Task item: Scan the entries below for the word "position" and copy every line where it turns up.

Data records:
********************

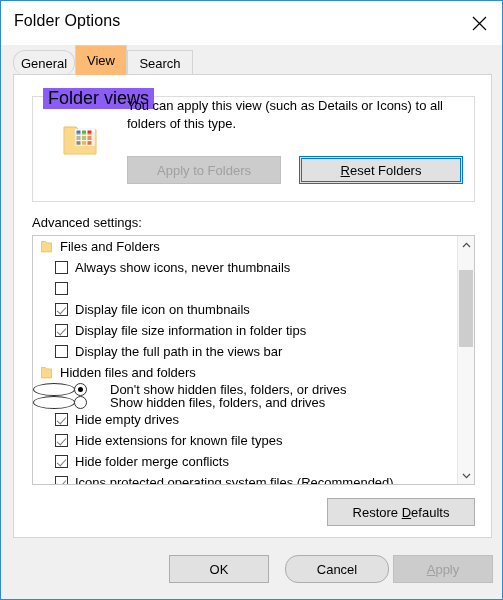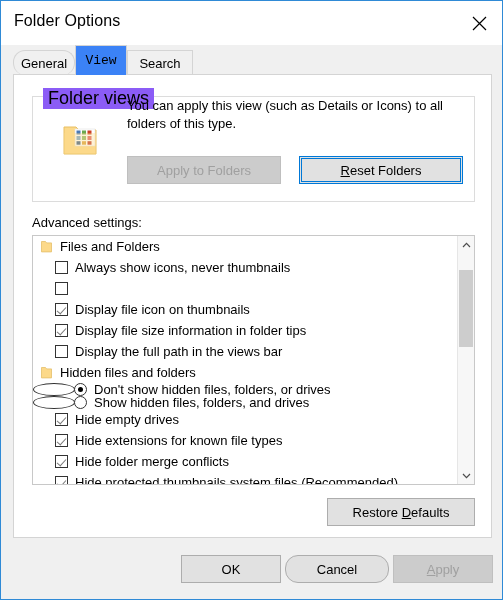--- a/index.html
+++ b/index.html
@@ -56,24 +56,23 @@
     background: #f0f0f0;
     border: 1px solid #d4d4d4;
     border-bottom: none;
     font-size: 13px;
     color: #000;
     display: flex; align-items: center; justify-content: center;
     cursor: default;
   }
   .tab.active {
     height: 30px;
-    background: #3b82f6;
+    background: #fdba74;
     border-color: #d4d4d4;
     z-index: 3;
-    font-family: Liberation Mono, monospace;
   }
   #tab-general { left: 12px; width: 62px; border-radius: 12px; }
   #tab-view    { left: 74px; width: 52px; }
   #tab-search  { left: 126px; width: 66px; }
 
   
   #tabpage {
     position: absolute;
     left: 12px; top: 73px;
     width: 479px; height: 464px;
@@ -200,20 +199,21 @@
   }
 
   .radio {
     width: 13px; height: 13px;
     border: 1px solid #333333;
     border-radius: 50%;
     background: #ffffff;
     margin-right: 7px;
     flex: none;
     position: relative;
+    gap: 16px;
   }
   .radio.selected::after {
     content: "";
     position: absolute;
     left: 3px; top: 3px;
     width: 5px; height: 5px;
     border-radius: 50%;
     background: #000000;
   }
 
@@ -248,21 +248,21 @@
     width: 148px; height: 28px;
   }
 
   
   #footer {
     position: absolute;
     left: 0; bottom: 0;
     width: 501px; height: 56px;
     background: #f0f0f0;
   }
-  #ok-button     { position: absolute; left: 180px; top: 12px; width: 100px; height: 28px; }
+  #ok-button     { position: absolute; left: 168px; top: 12px; width: 100px; height: 28px; }
   #cancel-button { position: absolute; left: 284px; top: 12px; width: 104px; height: 28px; border-radius: 13px; }
   #apply-button  { position: absolute; left: 392px; top: 12px; width: 100px; height: 28px; }
 </style>
 </head>
 <body>
 
 <div id="window">
 
   <div id="titlebar">
     <div id="title-text">Folder Options</div>
@@ -362,21 +362,21 @@
           <div class="list-row item">
             <span class="checkbox checked"></span>
             <span>Hide extensions for known file types</span>
           </div>
           <div class="list-row item">
             <span class="checkbox checked"></span>
             <span>Hide folder merge conflicts</span>
           </div>
           <div class="list-row item">
             <span class="checkbox checked"></span>
-            <span>Hide protected thumbnails system files (Recommended)</span>
+            <span>Icons protected operating system files (Recommended)</span>
           </div>
         </div>
 
       <div id="list-scrollbar">
         <div class="sb-arrow" id="sb-up">
           <svg width="9" height="6" viewBox="0 0 9 6" aria-hidden="true">
             <path d="M1 5 L4.5 1.4 L8 5" stroke="#4d4d4d" stroke-width="1.2" fill="none"></path>
           </svg>
         </div>
         <div id="sb-thumb" style="height: 77px; top: 34px;"></div>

********************

Answer section:
     position: absolute;
     position: relative;
     position: absolute;
     position: absolute;
-  #ok-button     { position: absolute; left: 180px; top: 12px; width: 100px; height: 28px; }
+  #ok-button     { position: absolute; left: 168px; top: 12px; width: 100px; height: 28px; }
   #cancel-button { position: absolute; left: 284px; top: 12px; width: 104px; height: 28px; border-radius: 13px; }
   #apply-button  { position: absolute; left: 392px; top: 12px; width: 100px; height: 28px; }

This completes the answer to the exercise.